### Your objective
Only an exact copy of the entries, stripped of pictures, will serve as the answer.

### Data for this exercise
-- Opening Marker --
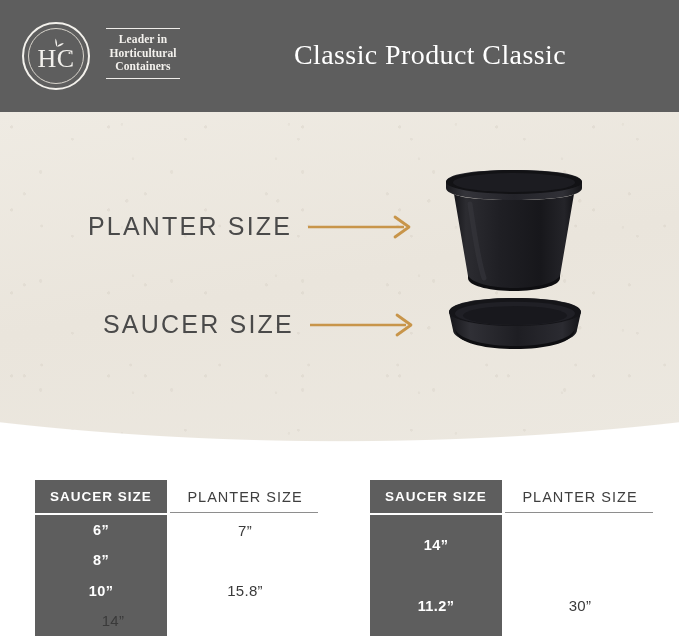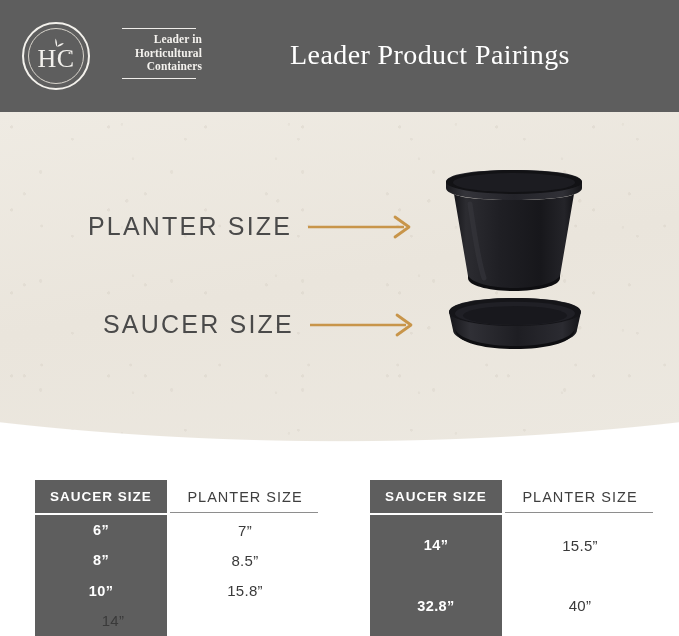"Leader in" .logo-tagline { left: 94px -> 78px; text-align: right -> center }
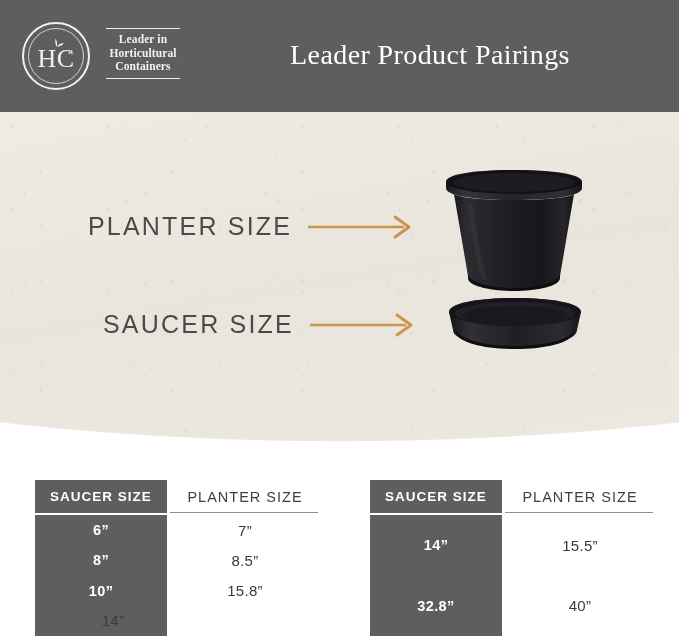"Leader Product Pairings" div.header-title { text: Leader Product Pairings -> Classic Product Classic }
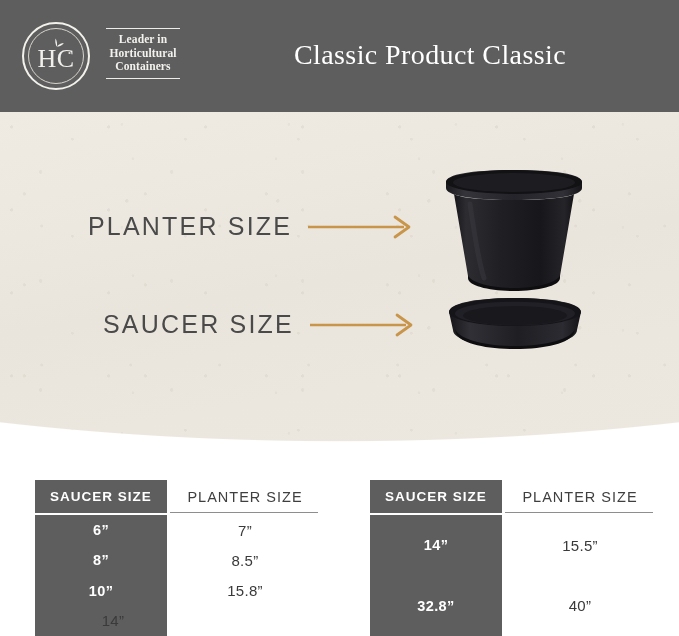"15.5”" span.cell-planter { html: <span>15.5”</span> -> none }
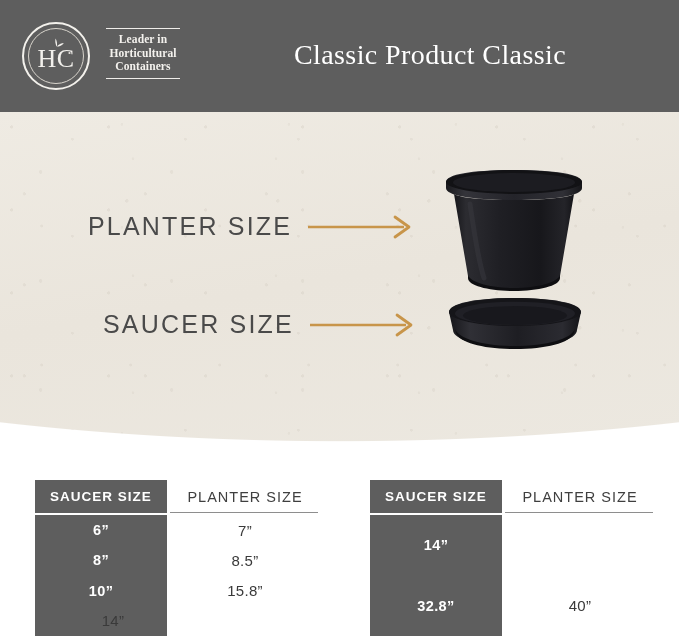"8.5”" span.cell-planter { html: <span>8.5”</span> -> none }
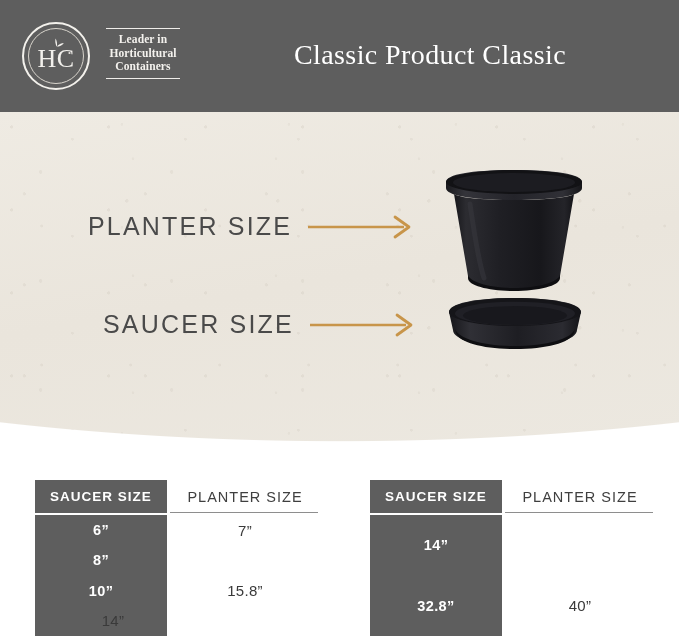"32.8”" span.cell-saucer { text: 32.8 -> 11.2 }
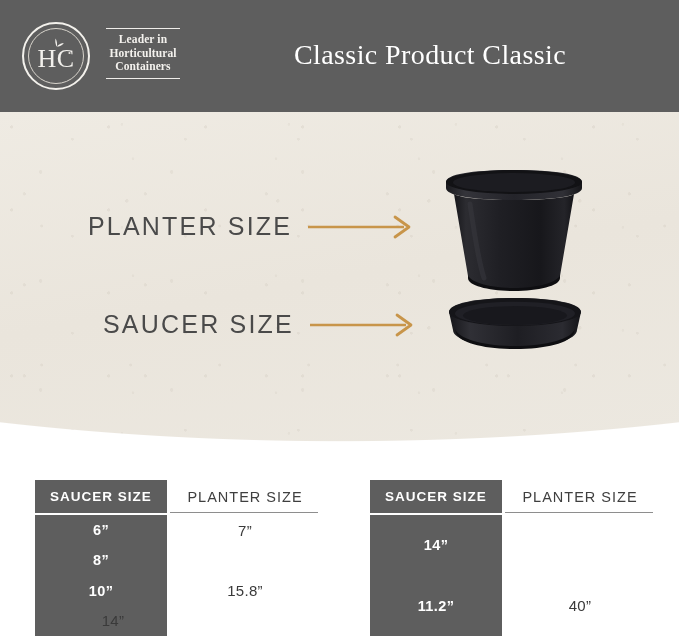"40”" span.cell-planter { text: 40 -> 30 }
-- Closing Marker --
### Output for this exercise
"Leader in" .logo-tagline { left: 94px -> 78px; text-align: right -> center }
"Leader Product Pairings" div.header-title { text: Leader Product Pairings -> Classic Product Classic }
"15.5”" span.cell-planter { html: <span>15.5”</span> -> none }
"8.5”" span.cell-planter { html: <span>8.5”</span> -> none }
"32.8”" span.cell-saucer { text: 32.8 -> 11.2 }
"40”" span.cell-planter { text: 40 -> 30 }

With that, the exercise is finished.